BEGIN Exercise input

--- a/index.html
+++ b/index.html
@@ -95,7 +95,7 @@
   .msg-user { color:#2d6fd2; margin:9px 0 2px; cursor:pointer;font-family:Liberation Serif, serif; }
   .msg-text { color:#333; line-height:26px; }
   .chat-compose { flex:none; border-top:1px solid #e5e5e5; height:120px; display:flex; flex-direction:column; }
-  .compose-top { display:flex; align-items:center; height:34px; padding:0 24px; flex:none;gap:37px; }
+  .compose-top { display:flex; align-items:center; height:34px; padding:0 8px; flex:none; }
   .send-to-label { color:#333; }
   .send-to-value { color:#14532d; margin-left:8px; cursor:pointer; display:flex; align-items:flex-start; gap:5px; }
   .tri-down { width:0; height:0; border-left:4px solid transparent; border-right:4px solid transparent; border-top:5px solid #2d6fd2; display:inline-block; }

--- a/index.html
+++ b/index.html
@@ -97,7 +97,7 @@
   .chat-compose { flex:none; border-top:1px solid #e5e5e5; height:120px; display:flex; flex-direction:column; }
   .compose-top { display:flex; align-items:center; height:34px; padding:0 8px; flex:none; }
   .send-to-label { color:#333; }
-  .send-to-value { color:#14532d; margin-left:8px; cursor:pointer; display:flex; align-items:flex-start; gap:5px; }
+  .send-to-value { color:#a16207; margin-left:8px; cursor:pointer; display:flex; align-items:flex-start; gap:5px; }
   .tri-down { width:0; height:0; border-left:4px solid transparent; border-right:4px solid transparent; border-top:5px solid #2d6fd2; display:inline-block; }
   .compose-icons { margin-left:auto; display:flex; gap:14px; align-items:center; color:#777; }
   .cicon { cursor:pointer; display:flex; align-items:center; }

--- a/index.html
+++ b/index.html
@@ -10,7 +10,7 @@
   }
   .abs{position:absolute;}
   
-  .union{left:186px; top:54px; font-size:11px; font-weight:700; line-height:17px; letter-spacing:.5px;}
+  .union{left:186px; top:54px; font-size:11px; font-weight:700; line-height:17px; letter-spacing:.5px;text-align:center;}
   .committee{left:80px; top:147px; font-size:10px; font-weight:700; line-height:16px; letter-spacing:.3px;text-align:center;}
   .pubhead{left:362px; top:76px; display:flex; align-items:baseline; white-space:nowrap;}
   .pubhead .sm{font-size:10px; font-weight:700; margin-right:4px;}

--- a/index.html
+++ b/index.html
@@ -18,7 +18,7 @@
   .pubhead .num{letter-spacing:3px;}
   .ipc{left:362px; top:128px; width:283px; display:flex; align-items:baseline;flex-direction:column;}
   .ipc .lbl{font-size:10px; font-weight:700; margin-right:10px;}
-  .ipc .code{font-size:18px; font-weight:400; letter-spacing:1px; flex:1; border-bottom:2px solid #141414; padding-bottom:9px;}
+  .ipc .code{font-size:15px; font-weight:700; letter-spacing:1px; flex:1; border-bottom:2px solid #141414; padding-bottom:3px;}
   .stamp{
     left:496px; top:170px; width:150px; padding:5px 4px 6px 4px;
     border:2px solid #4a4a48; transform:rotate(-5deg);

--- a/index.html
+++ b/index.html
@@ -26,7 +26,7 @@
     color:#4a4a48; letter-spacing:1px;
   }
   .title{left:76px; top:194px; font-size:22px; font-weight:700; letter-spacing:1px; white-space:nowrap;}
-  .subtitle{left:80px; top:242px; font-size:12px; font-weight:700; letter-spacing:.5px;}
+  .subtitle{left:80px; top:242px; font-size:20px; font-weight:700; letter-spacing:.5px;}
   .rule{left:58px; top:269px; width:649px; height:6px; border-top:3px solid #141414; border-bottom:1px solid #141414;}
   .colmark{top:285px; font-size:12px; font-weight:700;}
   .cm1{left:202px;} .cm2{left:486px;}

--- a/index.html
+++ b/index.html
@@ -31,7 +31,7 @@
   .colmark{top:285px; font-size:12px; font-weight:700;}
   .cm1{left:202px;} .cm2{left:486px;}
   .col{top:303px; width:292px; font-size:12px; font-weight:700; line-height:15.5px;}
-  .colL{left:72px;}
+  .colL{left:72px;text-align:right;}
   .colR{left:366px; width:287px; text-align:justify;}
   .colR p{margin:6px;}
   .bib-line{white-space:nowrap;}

END Exercise input

(Your instructions) Give the number of lines in the data above that contain the word "cursor", with no accompanying text.

(Output below) 5